Chapter 22 #2
The door opened as the milliner was wrapping her purchases. Familiar feminine voices made the hair on the back of Emma’s neck stand up. How could this moment possibly become worse?
“Miss Darling, we were just speaking of you,” Mrs. Rowley said, smoothing back her gray hair. “I heard you and Mrs. Buckley have moved into the dower house. Oh, dear. Do tell me it is not draughty and filled with mold.”
Emma fixed a pleasant smile in place as she faced the older women. “We are fortunate to avoid both of those ill circumstances.”
Mrs. Wickerton stepped up beside her cousin, their shoulders pressed together, matching mobcaps beneath their bonnets. “It has been neglected for years! Do tell me you are not living in squalor.”
Had she not just answered that question? Emma widened her smile. “Quite the opposite.”
“We must bring Mrs. Buckley a cake to welcome her to her new home,” Mrs. Wickerton said to her cousin. “I am ashamed I have not done so already.”
“She is well,” Emma promised. “Mrs. Buckley has not felt neglected.”
“It is kind of you to attempt to put me at ease, but I do know when I’ve broken a social rule, Miss Darling.” Mrs. Wickerton’s eyebrows lifted slightly, a hint of challenge in them. Her small stature was leaning forward, so hungry she was for anything Emma would toss her way.
Emma’s mouth went dry. “How fortunate for you to be so well versed in social decorum. If you ladies will excuse me, I am needed elsewhere.”
They both murmured their good days and dipped their heads slightly, begging Emma to give Mrs. Buckley their well wishes.
But they had only lit a fire beneath Emma’s steps, propelling her home with a vigor she had not felt in some time.
The very nerve of those women, to imply she had broken social rules after they had spread rumors about the nature of her relationship with Owen.
She had been too free with Owen, bending herself to the wishes of his aunt and taking more liberties than any young woman ought to with an unmarried man.
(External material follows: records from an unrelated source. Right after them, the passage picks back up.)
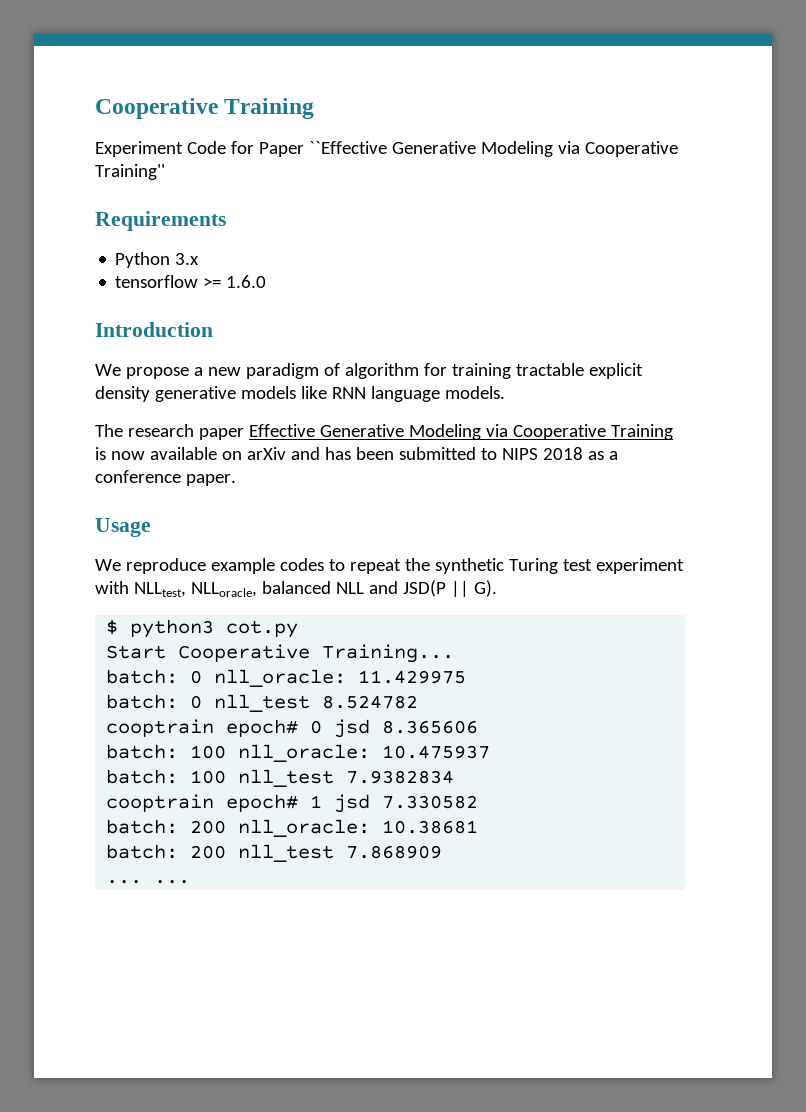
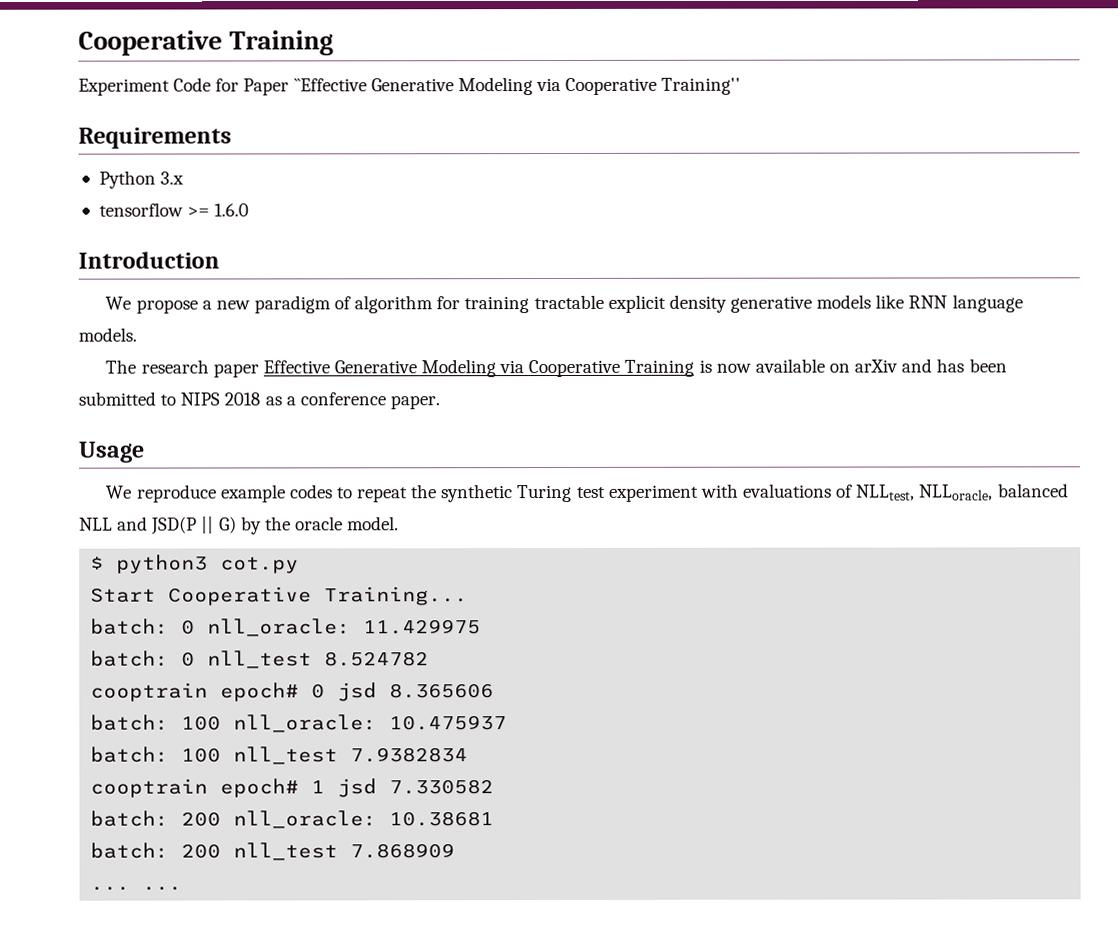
(129, 587) none -> [743,483,854,498] evaluations of
[473,580,497,597] G). -> [218,516,400,535] G) by the oracle model.

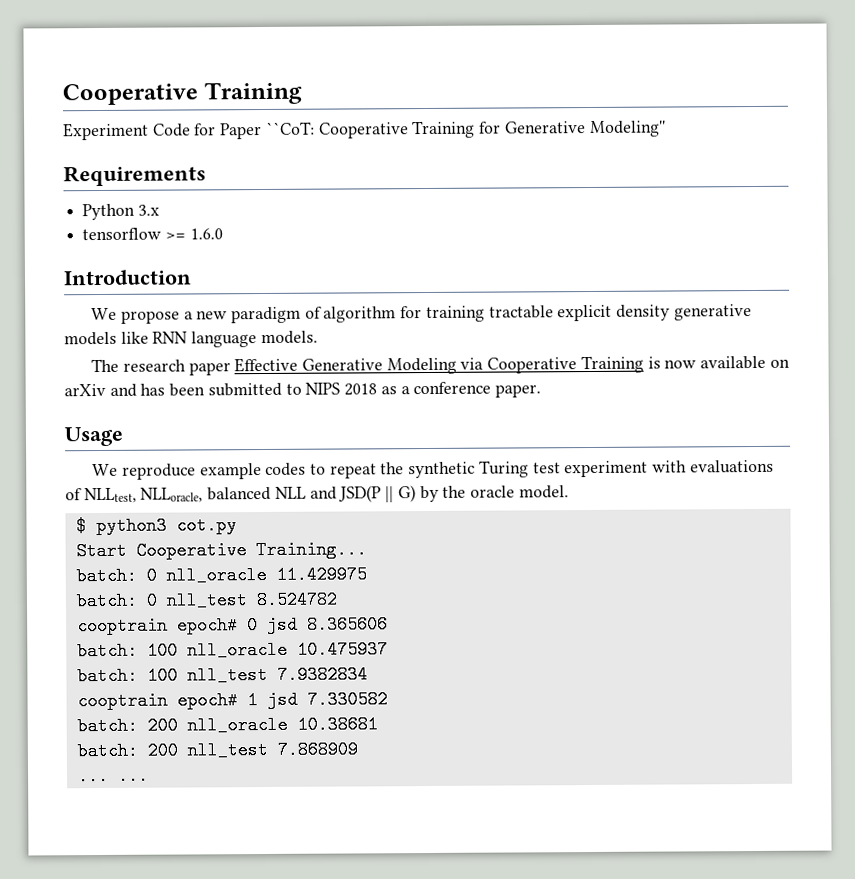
[293,77,742,96] ``Effective Generative Modeling via Cooperative Training'' -> [265,120,666,139] ``CoT: Cooperative Training for Generative Modeling''
[207,618,352,637] nll_oracle: -> [165,565,267,585] nll_oracle
[233,714,378,733] nll_oracle: -> [186,640,288,660] nll_oracle
[233,810,378,829] nll_oracle: -> [186,715,288,735] nll_oracle

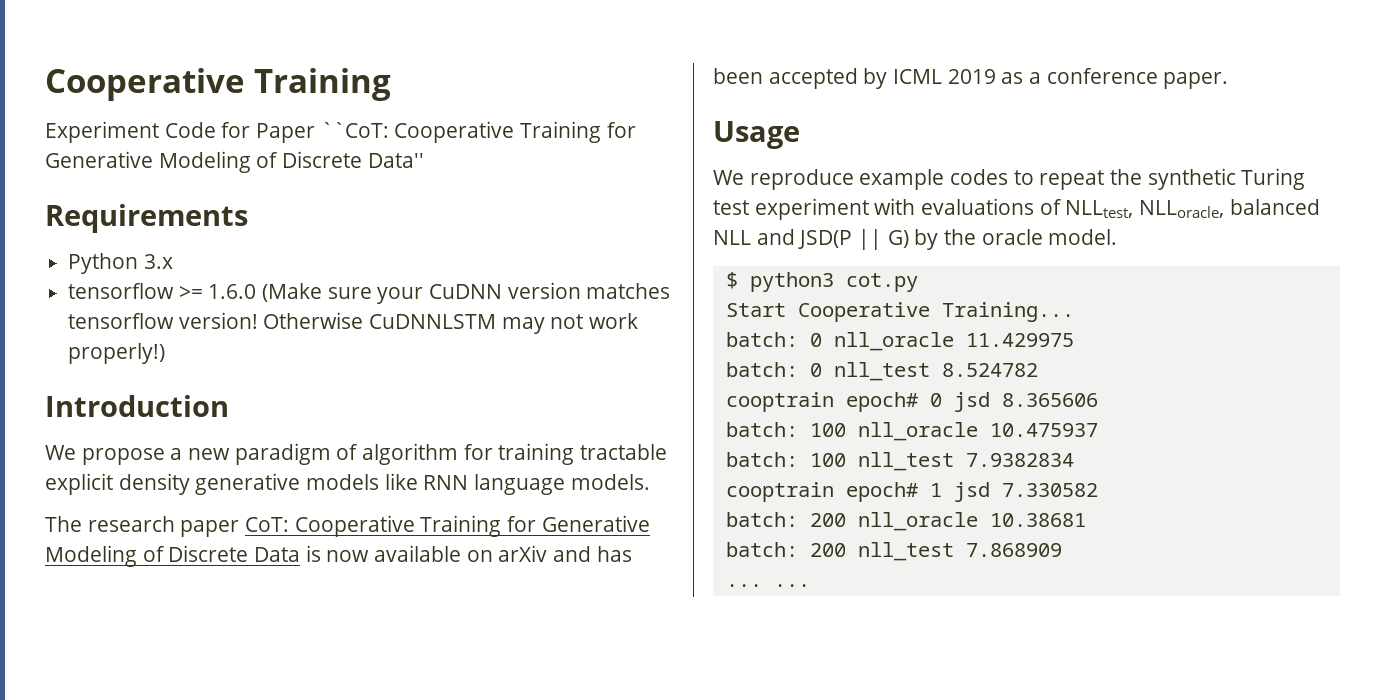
[589,120,666,138] Modeling'' -> [158,151,424,173] Modeling of Discrete Data''
(223, 234) none -> [262,282,671,304] [68,312,639,334] [68,343,166,364] (Make sure your CuDNN version matches tensorflow version! Otherwise CuDNNLSTM may not work properly!)
[234,355,644,375] Effective Generative Modeling via Cooperative Training -> [245,515,650,537] [45,545,301,567] CoT: Cooperative Training for Generative Modeling of Discrete Data
[207,382,378,397] submitted to NIPS 2018 -> [768,68,996,89] accepted by ICML 2019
But those rules did not apply to servants, did they?
As Mrs. Buckley’s companion, Emma was hardly more than a servant—whatever Owen liked to say.
She halted, long grass brushing against the hem of her gown.
As a servant, once the rumors were widely known, her position would no longer be secure.
Owen would be within his rights to see her dismissed, and surely the whole of Buckley Place would support him.
A companion raising herself above her station?
It was untenable. In Emma’s childhood home, her father would have removed a servant who acted in such a way without question.
Despite the way Emma was raised, the reality remained that her situation had changed.
She would do better to remember her place.
When she finally cleared the outskirts of Briarstead, morning had long since passed, and the noon sun was high overhead.
Cold March air seeped through her clothes, forcing her to quicken her steps along the pathway.
Her chest broiled, and she clutched the package to it from the modiste so tightly that she could very well have creased the fabric within.
A carriage rolled down the lane behind her, nudging Emma farther along the grassy path away from the road.
When the horses slowed, she let out a frustrated breath.
Why did people offer to convey her home?
Why did they never believe that she truly enjoyed her walks?
Mrs. Buckley required so much sitting of her throughout the day that this was often her only exercise.
But when she turned to politely refuse the expected offer, her words lodged in her throat.
Owen sat upon the forward-facing seat of the open barouche, and he was not alone.
The woman beside him could be none other than his mother.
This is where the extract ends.